Get current job id from scraper or default when scraper_name is null.

Parameters:

scraper_name (String|nil) —

Scraper name.
default (Integer|nil) (defaults to: nil) —

(nil) Default job id when no scraper name.

Raises:

(Exception) —

When scraper name is not null, and scraper doesn’t exists or it has no current job.

# File 'lib/answersengine/scraper/executor.rb', line 97

def get_job_id scraper_name, default = nil
  return default if scraper_name.nil?
  job = Client::ScraperJob.new().find(scraper_name)
  raise JSON.pretty_generate(job) if job['id'].nil?
  job['id']
end

#init_global_page ⇒ `Object`

# File 'lib/answersengine/scraper/executor.rb', line 61

def init_global_page()
  client = Client::GlobalPage.new()
  client.find(gid)
end

#init_job_page ⇒ `Object`

# File 'lib/answersengine/scraper/executor.rb', line 28

def init_job_page()
  client = Client::JobPage.new()
  job_page = client.find(job_id, gid)
  unless job_page.code == 200
    raise "Job #{job_id} or GID #{gid} not found. Aborting execution!"
  else
    job_page
  end

end

#init_page ⇒ `Object`

# File 'lib/answersengine/scraper/executor.rb', line 17

def init_page()
  if job_id
    puts "getting Job Page"
    init_job_page
  else
    puts "getting Global Page"
    init_global_page()
  end

end

#parsing_update(options = {}) ⇒ `Object`

# File 'lib/answersengine/scraper/executor.rb', line 39

def parsing_update(options={})
  client = Client::JobPage.new()
  job_id = options.fetch(:job_id)
  gid = options.fetch(:gid)

  client.parsing_update(job_id, gid, options)
end

#remove_old_dups!(list, key_defaults) ⇒ `Integer`

Remove dups by prioritizing the latest dup.

Parameters:

list (Array) —

List of hashes to dedup.
key_defaults (Hash) —

Key and default value pair hash to use on uniq validation.

Returns:

(Integer) —

Removed duplicated items count.

# File 'lib/answersengine/scraper/executor.rb', line 208

def remove_old_dups!(list, key_defaults)
  raw_count = list.count
  keys = key_defaults.keys
  force_uniq = 0
  list.reverse!.uniq! do |item|
    # Extract stringify keys as hash
    key_hash = Hash[item.map{|k,v|keys.include?(k.to_s) ? [k.to_s,v] : nil}.select{|i|!i.nil?}]
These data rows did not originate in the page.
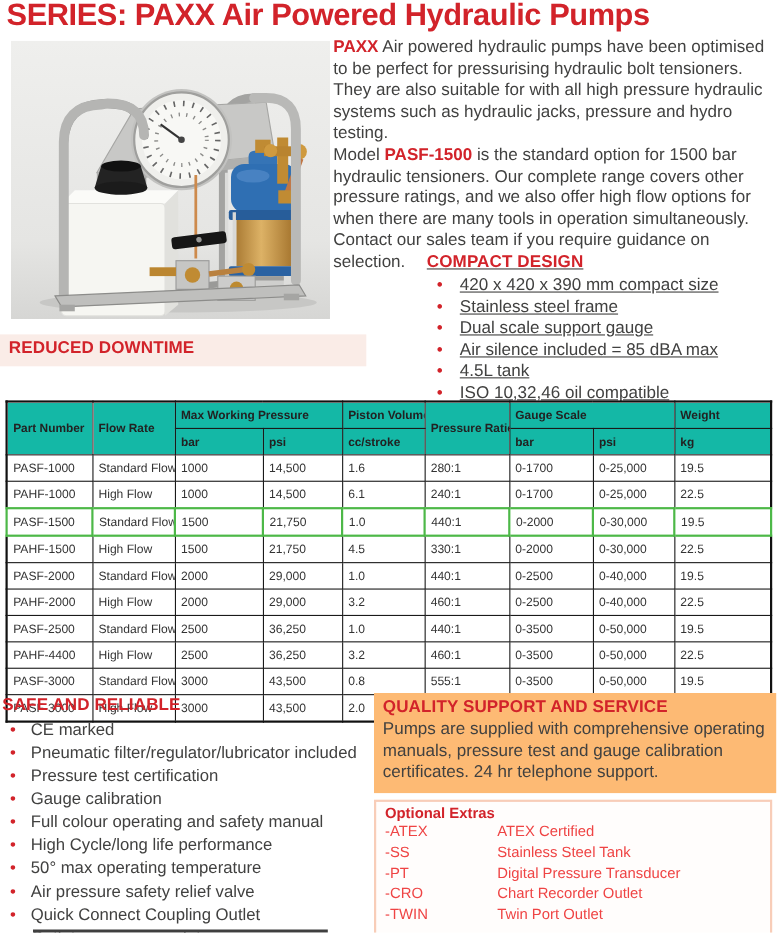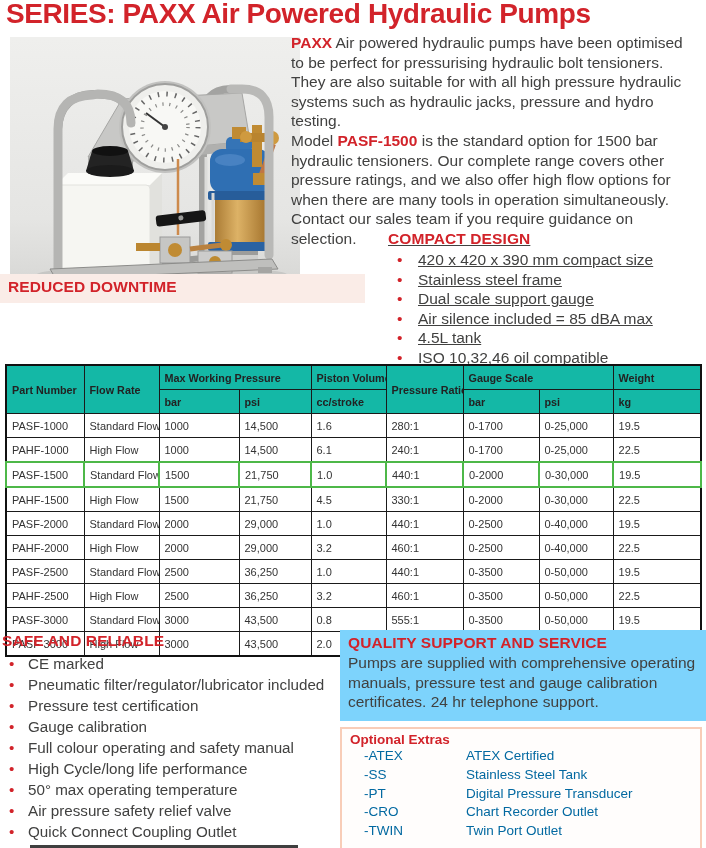"PAXX Air powered hydraulic pumps" .intro { left: 291px -> 303px }
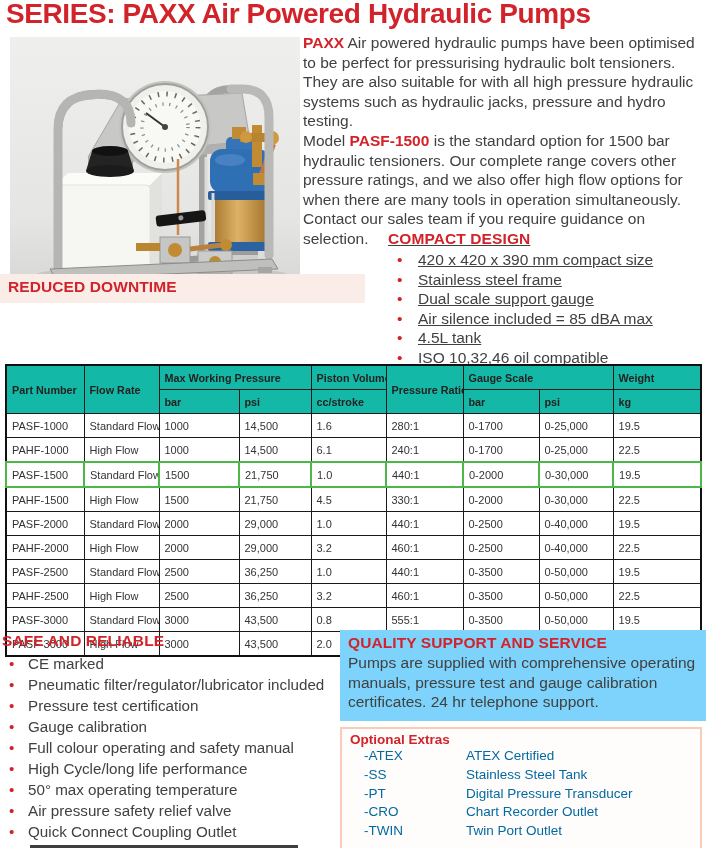"REDUCED DOWNTIME" .reduced { top: 274px -> 304px; width: 365px -> 333px }
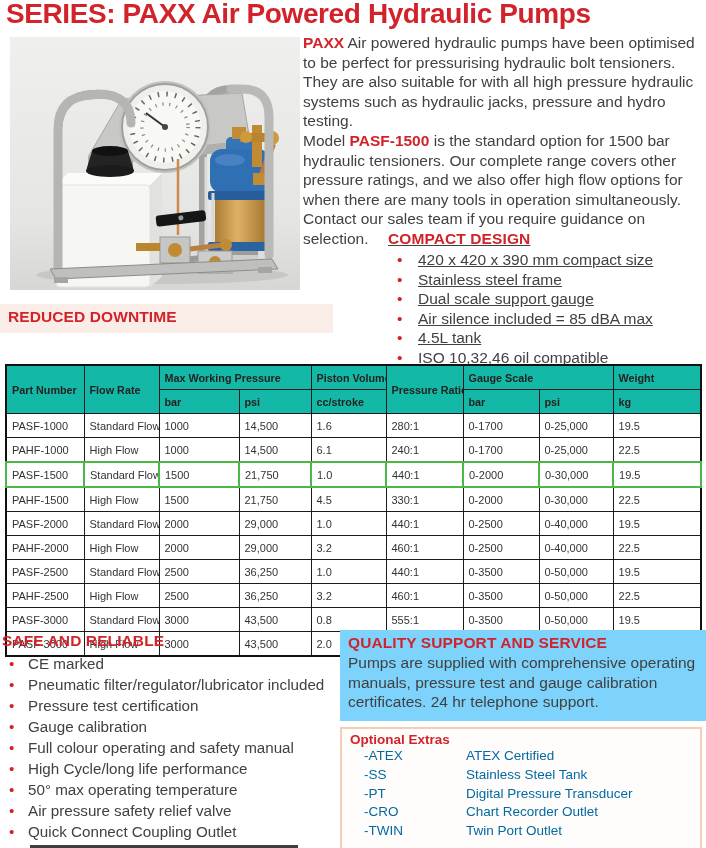"PAHF-2500" td { text: PAHF-2500 -> PAHF-4400 }
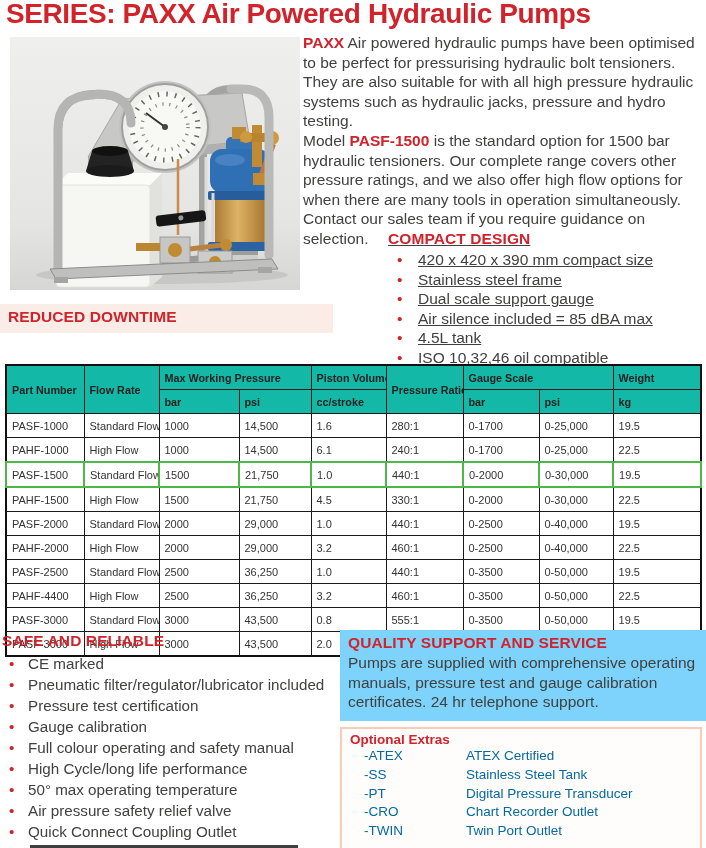"QUALITY SUPPORT AND SERVICE" .quality { background: #7dd3fc -> #fdba74 }
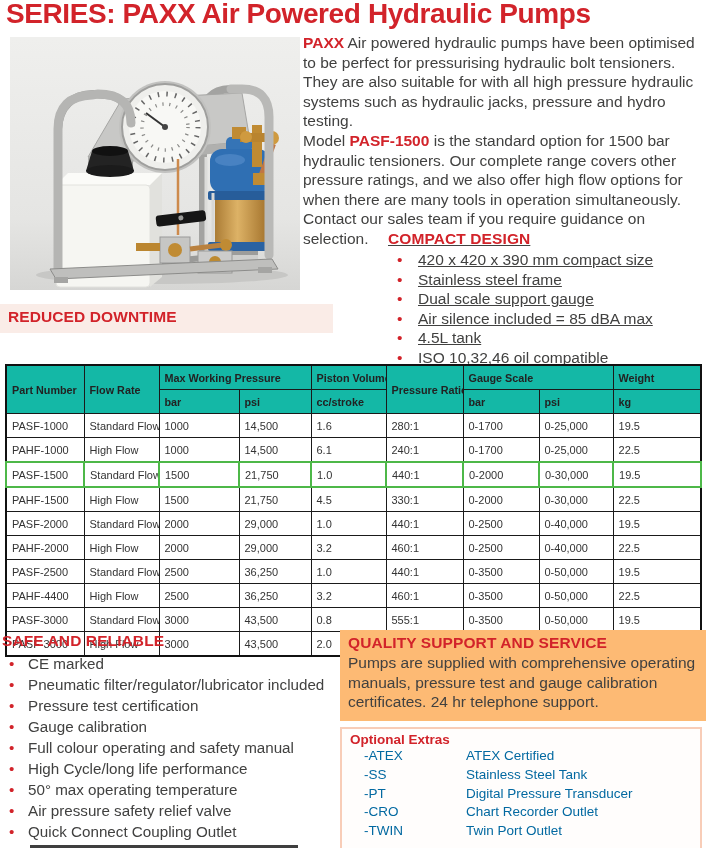"-ATEX" .xrow { color: #0369a1 -> #ef4444; margin-left: 14px -> none }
    # Apply defaults for uniq validation
    key_defaults.each{|k,v| key_hash[k] = v if key_hash[k].nil?}

    # Don't dedup nil key defaults
    skip_dedup = !keys.find{|k| key_hash[k].nil?}.nil?
    skip_dedup ? (force_uniq += 1) : key_hash
  end
  list.reverse!
  dup_count = raw_count - list.count
  dup_count
end

#remove_old_output_dups!(list) ⇒ `Integer`

Remove dups by prioritizing the latest dup.

Parameters:

list (Array) —

List of outputs to dedup.

Returns:

(Integer) —

Removed duplicated items count.

# File 'lib/answersengine/scraper/executor.rb', line 248

def remove_old_output_dups!(list)
  key_defaults = {
    '_id' => nil,
    '_collection' => 'default'
  }
  remove_old_dups! list, key_defaults
end

#remove_old_page_dups!(list) ⇒ `Integer`

Note:

It will not dedup for now as it is hard to build gid. TODO: Build gid so we can dedup

Remove page dups by prioritizing the latest dup.

Parameters:

list (Array) —

List of pages to dedup.

Returns:

(Integer) —

Removed duplicated items count.

# File 'lib/answersengine/scraper/executor.rb', line 236

def remove_old_page_dups!(list)
  key_defaults = {
    'gid' => nil
  }
  remove_old_dups! list, key_defaults
end

#save_outputs(outputs = []) ⇒ `Object`

Note:

IMPORTANT: outputs array’s elements will be removed.

Saves outputs from an array and clear it.

Parameters:

outputs (Array) (defaults to: []) —

([]) Output array to save. Warning: all elements will be removed from the array.



342
343
344

# File 'lib/answersengine/scraper/executor.rb', line 342

def save_outputs(outputs=[])
  save_pages_and_outputs([], outputs, save_type)
end

#save_pages(pages = []) ⇒ `Object`

Note:

IMPORTANT: pages array’s elements will be removed.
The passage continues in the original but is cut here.